PRESS ASSOCIATION Photo. Picture date: Thursday January 26, 2017.

Performa cemerlang Hull City di tahun 2017 memang tak lepas dari tangan dingin coach anyar Marco Silva. Pelatih asal Portugal tersebut mampu mengubah Hull yang tadinya merupakan lumbung gol menjadi tim ‘pembunuh’ raksasa.

Fenomena pelatih asing yang menukangi klub liga Inggris memang tengah hangat dibahas di kalangan pengamat sepakbola negara Britania Raya tersebut. Setelah Jose Mourinho yang sukses mengubah Chelsea menjadi kekuatan besar Eropa, dan Claudio Ranieri yang mengantar Leicester City menjadi kampiun Liga Inggris, agaknya klub-klub lain mulai melirik pelatih asing untuk memberi kesuksesan. Dari semua nama yang ada mulai dari Klopp hingga Guardiola, pelatih Hull City Marco Silva-lah yang perlahan mencuat sebagai salah satu yang patut diperhitungkan kiprahnya.

Kedatangan Silva ke Hull City sendiri cukup jauh di bawah radar media. Ia seakan dianggap angin lalu dan diprediksikan tak akan dapat berbicara banyak di Liga paling ketat di dunia. Wajar saja, karena track record pria Portugis yang baru berusia 39 tahun ini pun tak bisa dikatakan mentereng. Sebelum Hull City, klub yang pernah ditangani Silva ‘hanyalah’ Estoril, Sporting CP dan Olympiakos.

Namun jika diperhatikan lebih detil, tidak main-main hasil racikan Marco Silva.  Estoril yang tahun 2010  masih berkutat di divisi dua Portugal dibawanya finish di posisi 5 divisi utama tahun 2012, hingga dapat berlaga di Liga Eropa UEFA. Di Sporting CP, Silva mempersembahkan gelar Piala Liga Portugal pertama sejak 2008, dan Olympiakos dibawanya mencetak rekor rentetan kemenangan 11 pertandingan beruntun, termasuk mengalahkan Arsenal 3-2 di Liga Champion.

Advertisement

Kini, di Hull Marco Silva terbukti memang pelatih yang memiliki kualitas, terlebih jika melihat tingkat kesulitan laga yang harus dihadapi di awal karirnya di klub tersebut. Dimulai dengan memukul Liverpool 2-0, kemudian menekuk Manchester United 2-1, Silva dan tim berjuluk The Tigers kemudian melenggang dengan mengalahkan Bournemouth (3-1) dan Swansea (2-0). Meskipun juga mengalami sejumlah kekalahan, di antaranya oleh Manchester United di Piala Liga, melawan Chelsea dan terakhir menghadapi Fulham di FA Cup dengan skor cukup telak, namun performa Hull terlihat mengalami peningkatan signifikan, terlebih untuk tim yang diramalkan akan terdegradasi paling awal dan tidak memiliki kedalaman skuad yang memadai. Nama Silva pun kini disebut-sebut sejajar dengan Jose Mourinho yang memang kebetulan juga berasal dari Portugal.

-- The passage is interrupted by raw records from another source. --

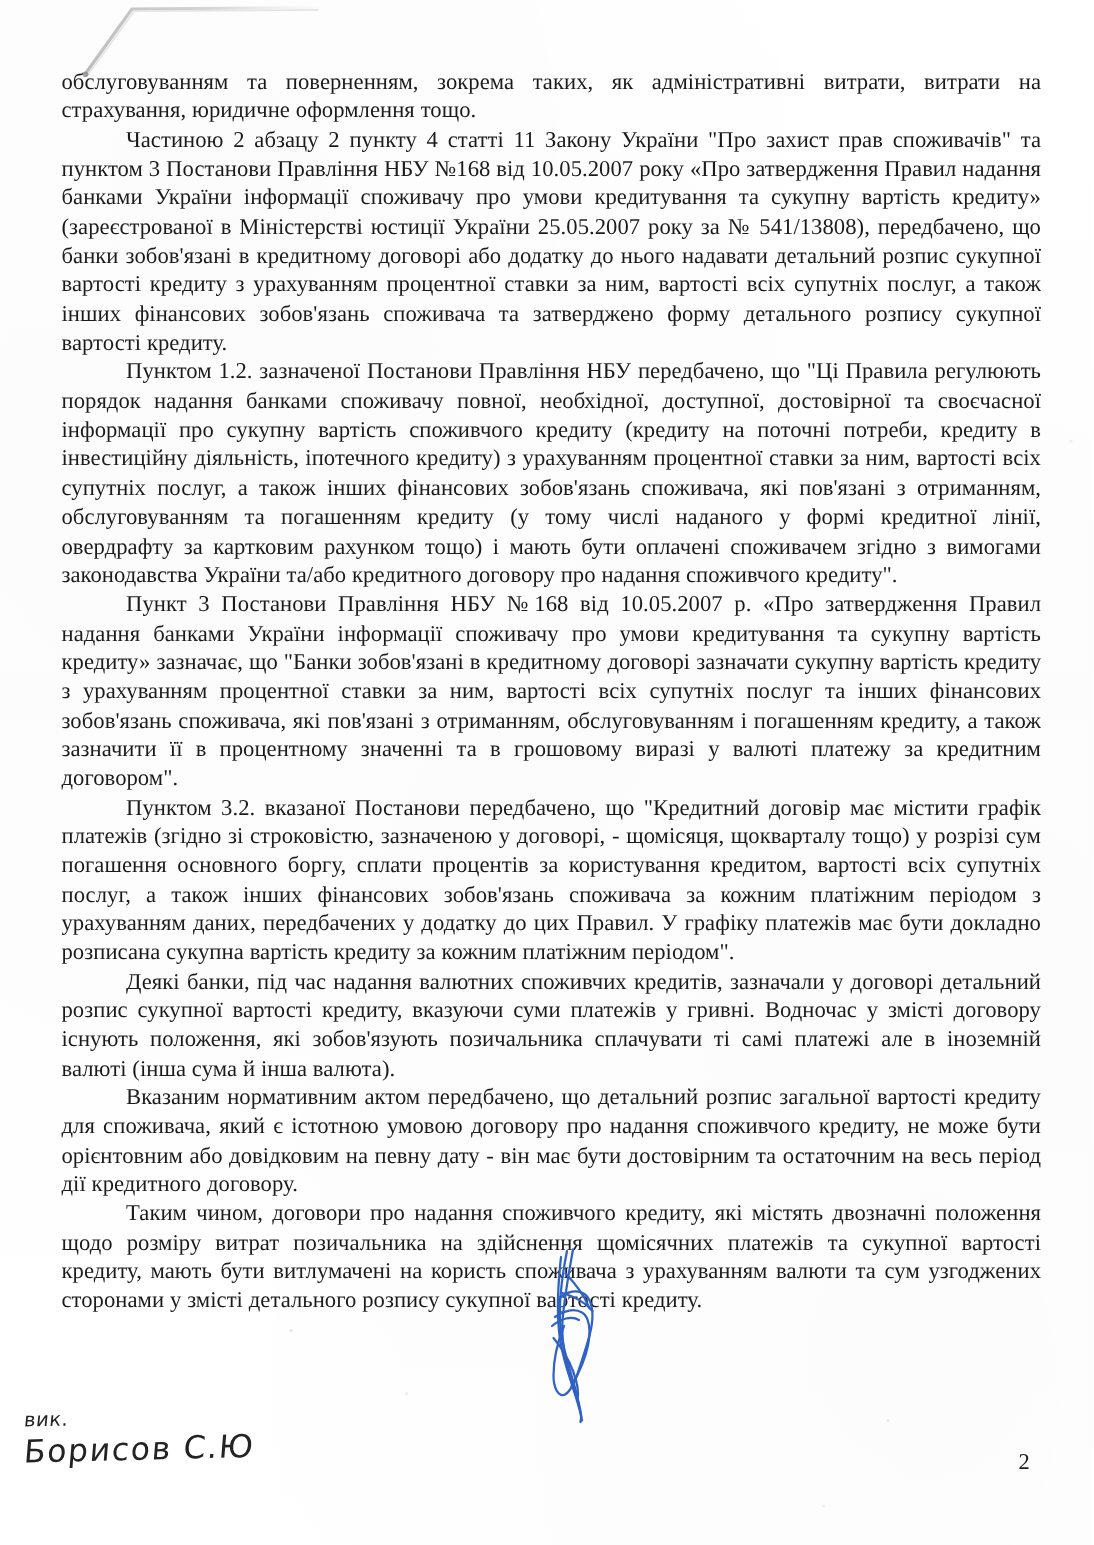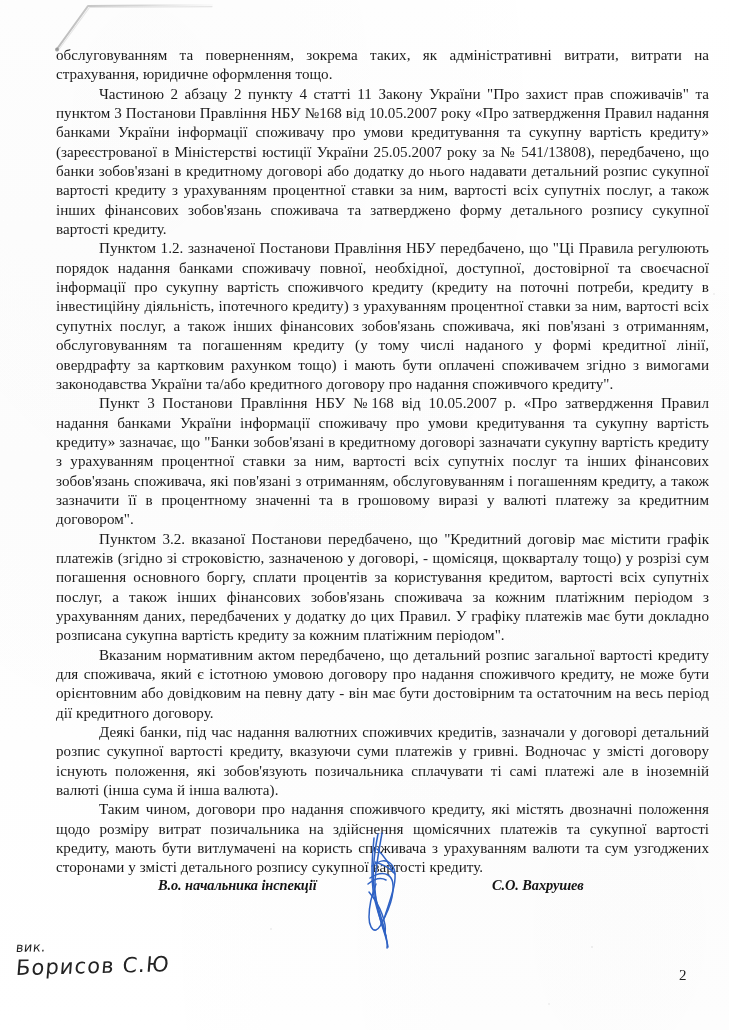--- a/index.html
+++ b/index.html
@@ -36,21 +36,21 @@
     position: absolute;
     left: 0;
     top: 0;
     width: 260px;
     height: 70px;
     pointer-events: none;
   }
 
   #text-body {
     position: absolute;
-    left: 56px;
+    left: 41px;
     top: 46px;
     width: 653px;
   }
 
   .para {
     margin: 0;
     text-align: justify;
     text-justify: inter-word;
     font-size: 15.1px;
     line-height: 19.35px;
@@ -159,43 +159,39 @@
     <path d="M58.5,50 L89.5,7.5 L212,6.6" fill="none" stroke="#dedede" stroke-width="1.1" stroke-linecap="round" stroke-linejoin="round" opacity="0.8"></path>
     <circle cx="57" cy="49.5" r="1.9" fill="#8f8f8f" opacity="0.85"></circle>
   </svg>
 
   <div id="text-body">
       <p class="para">обслуговуванням та поверненням, зокрема таких, як адміністративні витрати, витрати на страхування, юридичне оформлення тощо.</p>
       <p class="para indent">Частиною 2 абзацу 2 пункту 4 статті 11 Закону України "Про захист прав споживачів" та пунктом 3 Постанови Правління НБУ №168 від 10.05.2007 року «Про затвердження Правил надання банками України інформації споживачу про умови кредитування та сукупну вартість кредиту» (зареєстрованої в Міністерстві юстиції України 25.05.2007 року за № 541/13808), передбачено, що банки зобов'язані в кредитному договорі або додатку до нього надавати детальний розпис сукупної вартості кредиту з урахуванням процентної ставки за ним, вартості всіх супутніх послуг, а також інших фінансових зобов'язань споживача та затверджено форму детального розпису сукупної вартості кредиту.</p>
       <p class="para indent">Пунктом 1.2. зазначеної Постанови Правління НБУ передбачено, що "Ці Правила регулюють порядок надання банками споживачу повної, необхідної, доступної, достовірної та своєчасної інформації про сукупну вартість споживчого кредиту (кредиту на поточні потреби, кредиту в інвестиційну діяльність, іпотечного кредиту) з урахуванням процентної ставки за ним, вартості всіх супутніх послуг, а також інших фінансових зобов'язань споживача, які пов'язані з отриманням, обслуговуванням та погашенням кредиту (у тому числі наданого у формі кредитної лінії, овердрафту за картковим рахунком тощо) і мають бути оплачені споживачем згідно з вимогами законодавства України та/або кредитного договору про надання споживчого кредиту".</p>
       <p class="para indent">Пункт 3 Постанови Правління НБУ №168 від 10.05.2007 р. «Про затвердження Правил надання банками України інформації споживачу про умови кредитування та сукупну вартість кредиту» зазначає, що "Банки зобов'язані в кредитному договорі зазначати сукупну вартість кредиту з урахуванням процентної ставки за ним, вартості всіх супутніх послуг та інших фінансових зобов'язань споживача, які пов'язані з отриманням, обслуговуванням і погашенням кредиту, а також зазначити її в процентному значенні та в грошовому виразі у валюті платежу за кредитним договором".</p>
       <p class="para indent">Пунктом 3.2. вказаної Постанови передбачено, що "Кредитний договір має містити графік платежів (згідно зі строковістю, зазначеною у договорі, - щомісяця, щокварталу тощо) у розрізі сум погашення основного боргу, сплати процентів за користування кредитом, вартості всіх супутніх послуг, а також інших фінансових зобов'язань споживача за кожним платіжним періодом з урахуванням даних, передбачених у додатку до цих Правил. У графіку платежів має бути докладно розписана сукупна вартість кредиту за кожним платіжним періодом".</p>
+      <p class="para indent">Деякі банки, під час надання валютних споживчих кредитів, зазначали у договорі детальний розпис сукупної вартості кредиту, вказуючи суми платежів у гривні. Водночас у змісті договору існують положення, які зобов'язують позичальника сплачувати ті самі платежі але в іноземній валюті (інша сума й інша валюта).</p>
       <p class="para indent">Вказаним нормативним актом передбачено, що детальний розпис загальної вартості кредиту для споживача, який є істотною умовою договору про надання споживчого кредиту, не може бути орієнтовним або довідковим на певну дату - він має бути достовірним та остаточним на весь період дії кредитного договору.</p>
-      <p class="para indent">Деякі банки, під час надання валютних споживчих кредитів, зазначали у договорі детальний розпис сукупної вартості кредиту, вказуючи суми платежів у гривні. Водночас у змісті договору існують положення, які зобов'язують позичальника сплачувати ті самі платежі але в іноземній валюті (інша сума й інша валюта).</p>
       <p class="para indent">Таким чином, договори про надання споживчого кредиту, які містять двозначні положення щодо розміру витрат позичальника на здійснення щомісячних платежів та сукупної вартості кредиту, мають бути витлумачені на користь споживача з урахуванням валюти та сум узгоджених сторонами у змісті детального розпису сукупної вартості кредиту.</p>
     </div>
 
   <svg id="ink-signature" viewBox="0 0 70 118" preserveAspectRatio="none">
     <g fill="none" stroke="#2f62c4" stroke-width="1.5" stroke-linecap="round" stroke-linejoin="round">
       <path d="M26,2 C22,22 20,40 22,56 C24,72 30,86 33,100 C35,108 36,112 35,116"></path>
       <path d="M30,1 C27,18 24,34 23,49 C22,62 25,76 29,90 C32,100 35,108 36,115"></path>
       <path d="M22,6 C20,24 19,42 21,58 C23,74 29,90 34,104"></path>
       <path d="M20,34 C26,29 33,27 38,31 C43,35 44,44 42,54 C40,64 36,74 33,84 C30,92 27,97 24,98 C20,99 17,93 17,85 C17,74 20,62 24,52"></path>
       <path d="M18,46 C24,42 31,40 36,43 C41,46 42,55 40,65 C38,75 33,85 29,92"></path>
       <path d="M16,52 C22,47 29,45 34,48"></path>
       <path d="M23,30 C30,32 38,36 43,42"></path>
       <path d="M25,17 C31,23 37,31 41,40"></path>
       <path d="M17,60 C22,66 27,74 30,82 C33,90 34,96 33,101"></path>
     </g>
   </svg>
 
-  <div id="signature-block">
-    <span class="sig-role">В.о. начальника інспекції</span>
-    <span class="sig-name">С.О. Вахрушев</span>
-  </div>
 
   <div id="executor-note">
     <div class="hand-line hand-small">вик.</div>
     <div class="hand-line hand-big">Борисов С.Ю</div>
   </div>
 
   <div id="page-number">2</div>
 
   <div class="speck" style="left:193px;top:886px;width:2px;height:2px;opacity:.5;"></div>
   <div class="speck" style="left:270px;top:928px;width:2px;height:2px;opacity:.35;"></div>

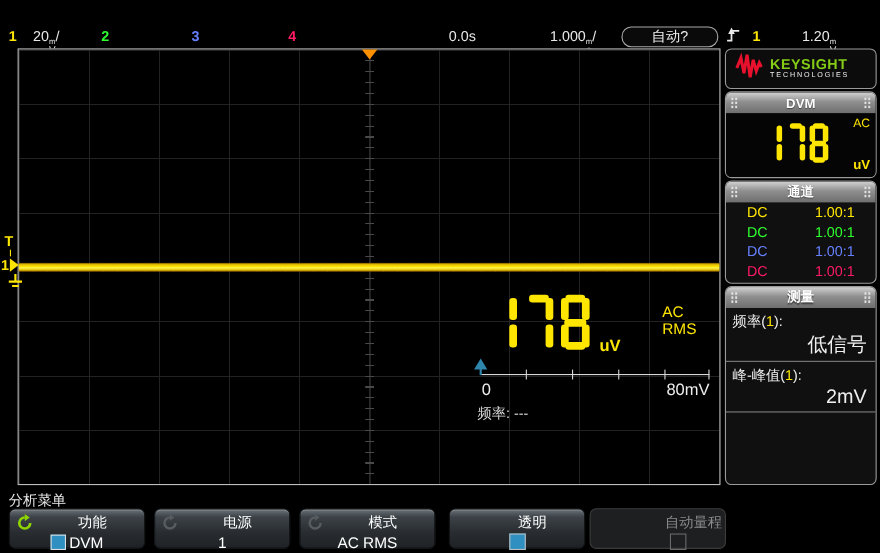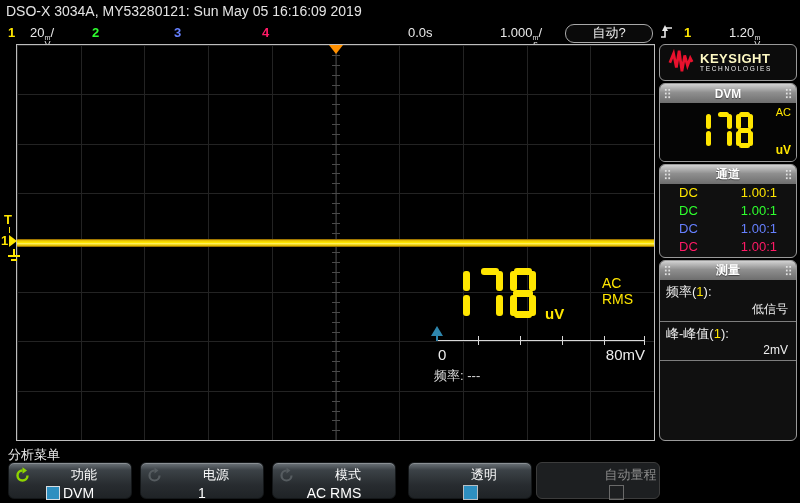--- a/index.html
+++ b/index.html
@@ -79,33 +79,33 @@
   .sbox{position:absolute;left:0;width:138px;background:#101010;border:1px solid #9a9a9a;
         border-radius:6px;box-sizing:border-box;overflow:hidden;}
   .sbox-hdr{position:relative;height:19px;background:linear-gradient(180deg,#d2d2d2,#8f8f8f 45%,#6e6e6e);
         color:#fff;font-weight:bold;font-size:12px;display:flex;align-items:center;justify-content:center;
         text-shadow:0 1px 1px #444;cursor:grab;}
   .grip{position:absolute;top:4px;width:7px;height:11px;
         background-image:radial-gradient(#e2e2e2 1px,transparent 1.3px);background-size:3.5px 3.7px;}
   .grip.l{left:4px;} .grip.r{right:4px;}
   #logo-box{top:0;height:37px;display:flex;align-items:center;background:#0c0c0c;}
   #logo-text{margin-left:6px;}
-  #logo-brand{font-size:13px;font-weight:800;color:#fef9c3;letter-spacing:.5px;line-height:13px;}
+  #logo-brand{font-size:13px;font-weight:800;color:#84cc16;letter-spacing:.5px;line-height:13px;}
   #logo-sub{font-size:6.5px;color:#eee;letter-spacing:1.7px;line-height:8px;}
   #dvm-box{top:39px;height:79px;}
   #dvm-box .body{position:relative;height:58px;background:#050505;}
   #dvm-box .seg-small{position:absolute;left:34px;top:9px;}
   #dvm-ac{position:absolute;right:5px;top:3px;color:#ffe600;font-size:11px;}
   #dvm-uv{position:absolute;right:5px;bottom:4px;color:#ffe600;font-size:12px;font-weight:bold;}
   #ch-box{top:120px;height:94px;}
   .ch-row{height:18px;line-height:18px;padding:0 19px;display:flex;justify-content:space-between;font-size:13px;}
   #meas-box{top:216px;height:181px;}
   .meas-label{padding:3px 6px 0 6px;font-size:13px;color:#efefef;}
   .meas-label .src{color:#ffe600;}
-  .meas-value{padding:0 8px 3px 0;text-align:right;font-size:12px;color:#efefef;
+  .meas-value{padding:0 8px 3px 0;text-align:right;font-size:18px;color:#efefef;
               border-bottom:1px solid #7e7e7e;}
 
   
   #menu-label{left:8px;top:446px;font-size:13px;color:#eaeaea;}
   .softkey{position:absolute;top:462px;width:124px;height:37px;border-radius:6px;box-sizing:border-box;
      background:linear-gradient(180deg,#6d747a 0%,#3c4247 20%,#282c30 62%,#1f2326 100%);
      border:1px solid #141719;box-shadow:inset 0 1px 0 rgba(255,255,255,.22);cursor:pointer;}
   .softkey .sk-label{display:block;text-align:center;font-size:13px;color:#fff;margin-top:3px;margin-left:28px;}
   .softkey .sk-value{display:flex;align-items:center;justify-content:center;font-size:14px;color:#fff;margin-top:1px;}
   .softkey.disabled{background:#1d1f21;border:1px solid #3c3c3c;box-shadow:none;cursor:default;padding-left:37px;}
@@ -114,21 +114,20 @@
   .bluesq{display:inline-block;width:12px;height:12px;background:#2e8fc0;border:1px solid #d7dde2;margin-right:3px;}
   .checkbox{display:inline-block;width:13px;height:13px;border:1px solid #b8bec2;background:#2e8fc0;}
   .checkbox.empty{background:transparent;border:1px solid #6a6a6a;}
   .yellowv{color:#ffe600;}
 </style>
 </head>
 <body>
 
 <div id="scope">
 
-  <div id="titlebar" class="abs">DSO-X 3034A, MY53280121: Sun May 05 16:16:09 2019</div>
 
   <div id="statusbar" class="abs">
     <span class="abs ch1c" style="left:8px;font-weight:bold;">1</span>
     <span class="abs whitec" style="left:30px;"><span>20</span><span class="stack">
           <span class="u-top">m</span>
           <span class="u-bot">V</span>
         </span><span>/</span></span>
     <span class="abs ch2c" style="left:92px;font-weight:bold;">2</span>
     <span class="abs ch3c" style="left:174px;font-weight:bold;">3</span>
     <span class="abs ch4c" style="left:262px;font-weight:bold;">4</span>

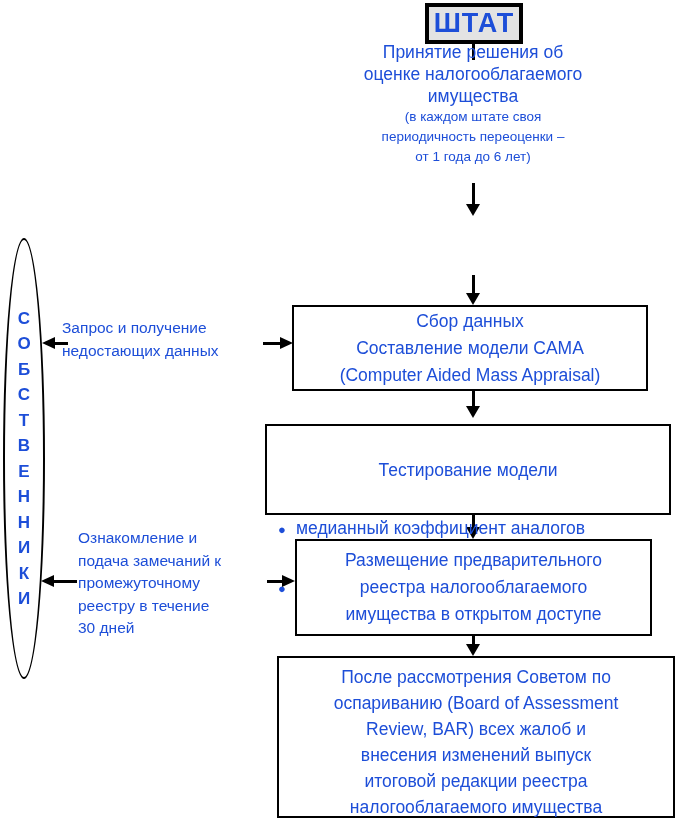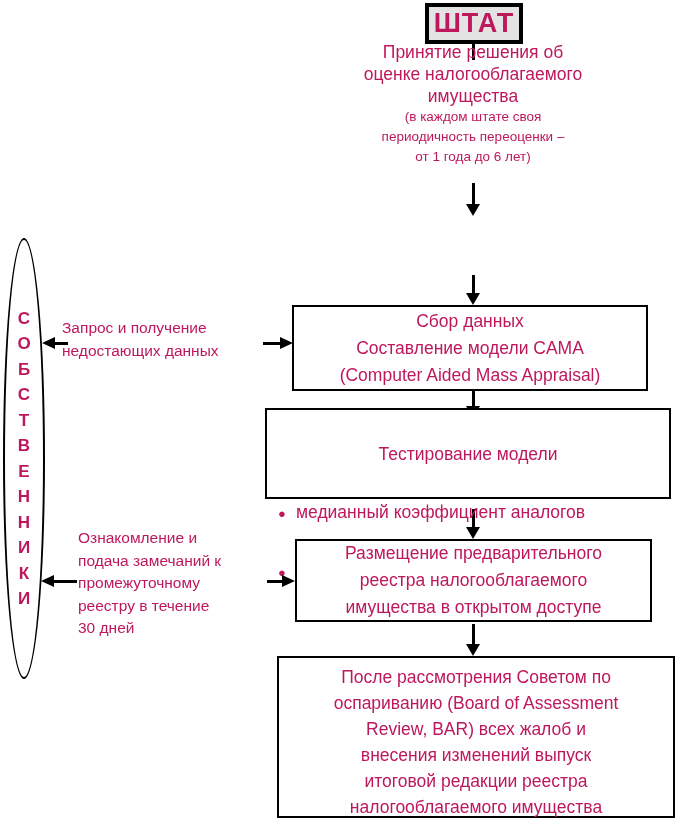--- a/index.html
+++ b/index.html
@@ -3,21 +3,21 @@
 <meta charset="utf-8">
 <style>
   * { margin: 0; padding: 0; box-sizing: border-box; }
   html, body { background: #ffffff; }
   .canvas {
     position: relative;
     width: 681px;
     height: 820px;
     background: #ffffff;
     font-family: "Liberation Sans", sans-serif;
-    color: #be185d;
+    color: #1d4ed8;
     overflow: hidden;
   }
   
   .state-box {
     position: absolute;
     left: 425px; top: 3px;
     width: 98px; height: 41px;
     border: 4px solid #000;
     background: #e3e3e3;
     display: flex; align-items: center; justify-content: center;
@@ -71,23 +71,23 @@
     position: absolute;
     border: 2px solid #000;
     background: #fff;
     display: flex; align-items: center; justify-content: center;
     text-align: center;
     white-space: pre-line;
     font-size: 17.5px;
   }
   .b-assessor { left: 352px; top: 216px; width: 241px; height: 59px; line-height: 25px; }
   .b-data     { left: 292px; top: 305px; width: 356px; height: 86px; line-height: 27px; }
-  .b-testing  { left: 265px; top: 408px; width: 406px; height: 91px; line-height: 29px;
+  .b-testing  { left: 265px; top: 424px; width: 406px; height: 91px; line-height: 29px;
                 display: block; padding-top: 1px; }
-  .b-draft    { left: 295px; top: 539px; width: 357px; height: 83px; line-height: 27px; }
+  .b-draft    { left: 295px; top: 539px; width: 357px; height: 97px; line-height: 27px; }
   .b-final    { left: 277px; top: 656px; width: 398px; height: 162px; line-height: 26px; padding-top: 10px; }
   .t-title { text-align: center; }
   .bullet-row {
     display: flex; align-items: baseline;
     padding-left: 11px;
     text-align: left;
   }
   .bullet-row .marker {
     font-size: 13px;
     width: 18px;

Fenomena Silva tentu akan kembali memantik perdebatan mengenai kualitas pelatih asli Inggris di Liganya sendiri, yang saat ini jelas tengah tertinggal. Dari penghuni 7 besar peringkat sementara, tak satu pun yang ditukangi pelatih berkebangsaan Inggris. Hal ini sudah semestinya dijadikan pembelajaran bagi The FA (asosiasi sepakbola Inggris) untuk membenahi kualitas sehingga suatu saat kita dapat melihat lagi tim yang dinahkodai pelatih Inggris menjuarai Premier League.